1. Increasing motivation
Increasing motivation for users to complete the onboarding process is mainly done through marketing (acquisition, ads, copywriting, etc.). However, there are a few key actions we can take in the app itself such as harnessing social proof.
An app such as Venmo (a P2P payment system) has an uphill battle to fight in regards to getting users to link their bank accounts. However, Venmo does something incredibly clever to use social proof to increase motivation:
By showing customers what their friends are using Venmo for, the app demonstrates that not only do others trust it, but it also demonstrates the different use cases for Venmo such as paying rent, splitting checks, etc.
2. Increasing ability
When it comes to increasing ability, you’ll have far more control. The idea is to make it as easy and as simple as possible for a user to get from app open to the Aha! Moment.
You’ll notice this commonly among the top apps whose Aha! Moments we mentioned above. For example, Facebook’s Aha! Moment is finding 7 friends in 10 days. They increase ability by jump starting that process as soon as you sign in.
The first step is to find friends that already might be on Facebook using your email. This is much much easier than trying to manually search for friends and add them one by one.
For other mobile apps such as HotelTonight, driving the core action (purchases) came in a different type of change: making the checkout process even simpler.
By testing their “three taps and a swipe” checkout process against Apple Pay, they found that the seamlessness of Apple Pay and the ease of use increased conversions by 10%.
Focusing on increasing motivation and ability for your new users will start driving the key retention metrics and ensure that you’re not filling a leaky bucket.
The most effective changes you can add to your roadmap are to increase motivation or ability during the onboarding process. But what happens after that? Customers are clearly getting repeated value out of your app, so what next?
Driving core actions during onboarding and consistently after that is simply the foundation for retention. When it comes to long-term retention leading to hockey stick growth and monetization, we need to add a bit more to the retention equation.
Long term retention is dependent not only on repeatedly driving core actions, but also:
- Allowing customers to accrue benefits
- Mounting losses for customers who uninstall
These two principles are the investment stage of your app.
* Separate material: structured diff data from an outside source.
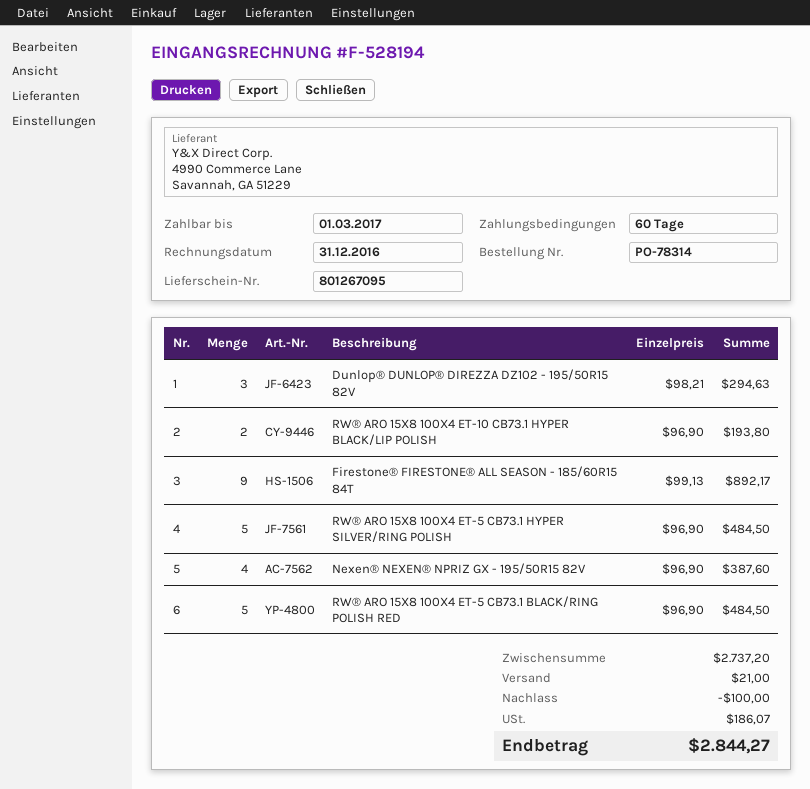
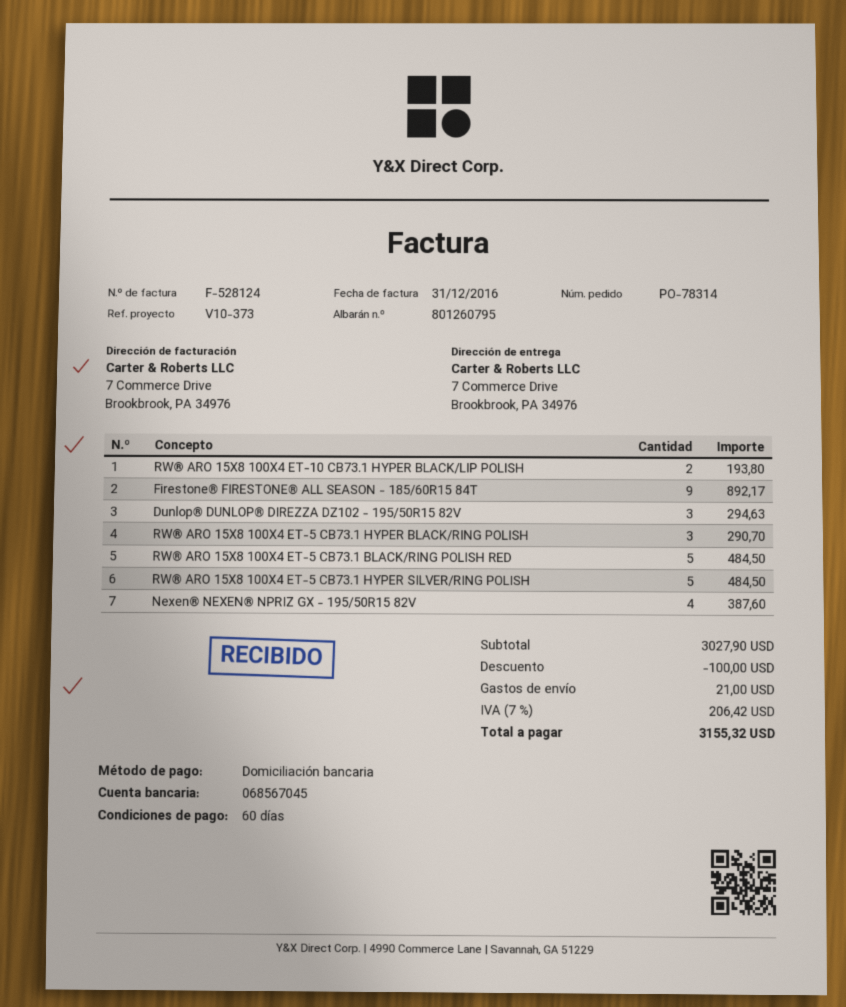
delivery note number: 801267095 -> 801260795
invoice number: F-528194 -> F-528124
RW® ARO 15X8 100X4 ET-5 CB73.1 HYPER BLACK/RING POLISH: none -> 3 for 290.70
subtotal: 2737.20 -> 3027.90
tax: 186.07 -> 206.42
total: 2844.27 -> 3155.32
Once customers are in, you need to make their experience better and better so that they won’t want to leave.
For Facebook, this means getting users to invest more and more of their life into the app. They drive users to add photos of the last 10 years of their lives, use it as the default communication method for re-kindling friendships, and finding out about cool events. This means that the more customers use Facebook, the better it gets (accrued benefits). It also means that users have more to lose (event invites, personal photos, etc.) by leaving the app (mounting losses).
Over time, this trifecta of driving core (Aha!) actions, accruing benefits, and mounting losses creates incredibly sticky apps that lay the foundation for strong growth.
Wrapping it up
Finding your Aha! Moment is one way to prioritize your product roadmap for retention rather than straight acquisition. Acquiring customers early is key, but engaging and retaining them throughout their customer journey is where apps will find success.
I hope these tips will help you on your path to mobile growth. Enjoy!